The order of values in a SET declaration determines the order in which set members appear when SET column values consisting of multiple members are displayed.
ENUM and SET are classified as string types because enumeration and set members are specified as strings when you create columns of these types. However, the members are stored internally as numbers and you can operate on them as such. This means that ENUM and SET types are more efficient than other string types because they often can be handled using numeric operations rather than string operations. It also means that ENUM and SET values can be used in either string or numeric contexts.
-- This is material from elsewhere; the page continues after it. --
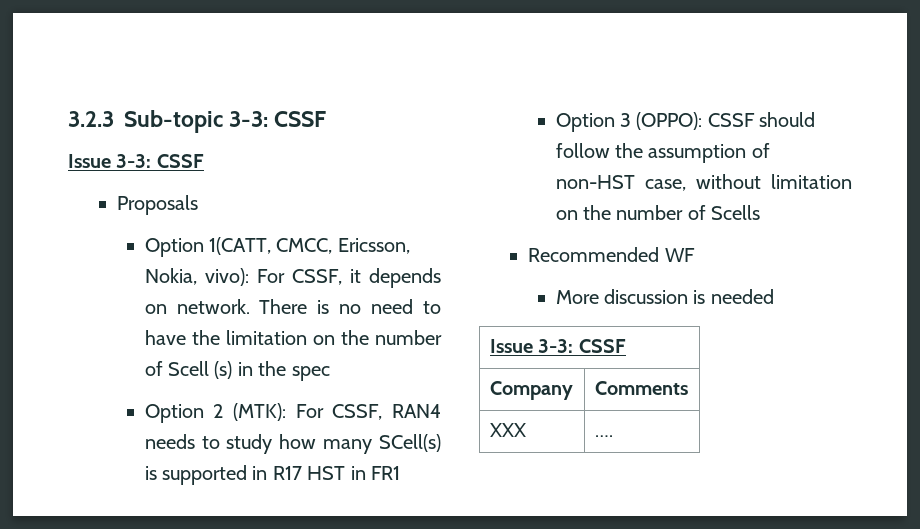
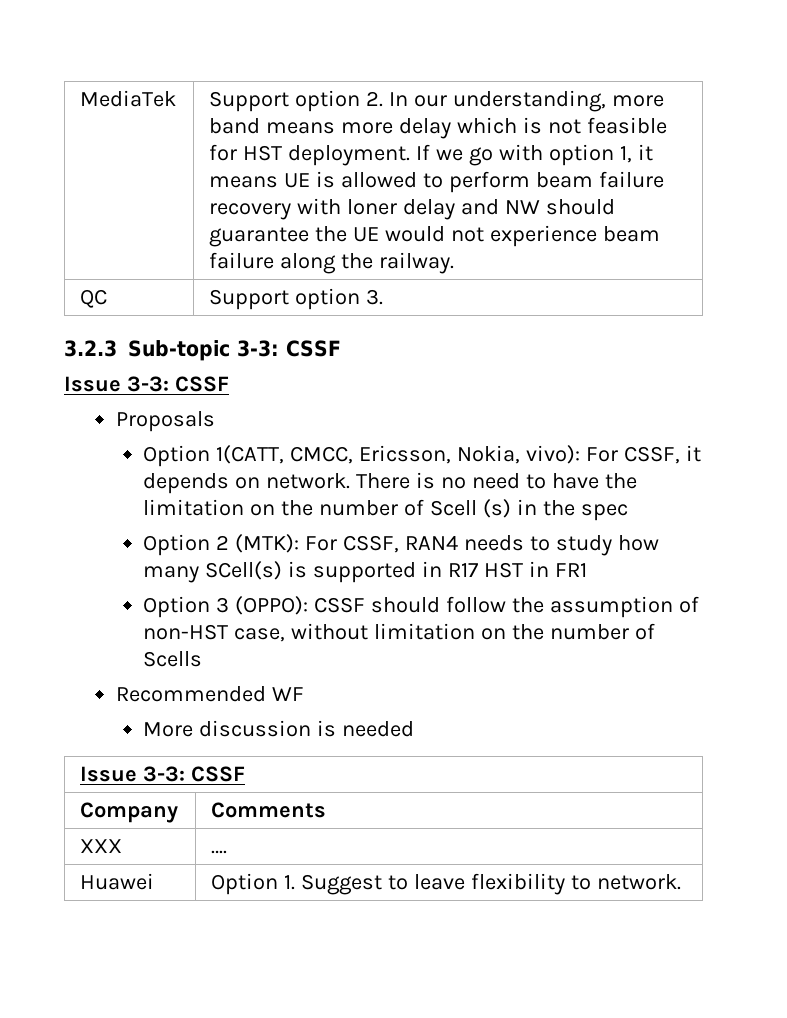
+ MediaTek | Support option 2. In our understanding, more band means more delay which is not feasible for HST deployment. If we go with option 1, it means UE is allowed to perform beam failure recovery with loner delay and NW should guarantee the UE would not experience beam failure along the railway.
+ QC | Support option 3.
+ Huawei | Option 1. Suggest to leave flexibility to network.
ENUM members in the column declaration are numbered sequentially beginning with 1. (0 is reserved by MySQL for the error member, which is represented in string form by the empty string.) The number of enumeration values determines the storage size of an ENUM column. One byte can represent 256 values, two bytes can represent 65,536 values. (Compare this to the ranges of the one-byte and two-byte integer types TINYINT UNSIGNED and SMALLINT UNSIGNED.) Thus, the maximum number of enumeration members is 65,536 (counting the error member) and the storage size depends on whether or not there are more than 256 members. You can specify a maximum of 65,535 (not 65,536) members in the ENUM declaration because MySQL reserves a spot for the error member as an implicit member of every enumeration. When you assign an illegal value to an ENUM column, MySQL assigns the error member instead.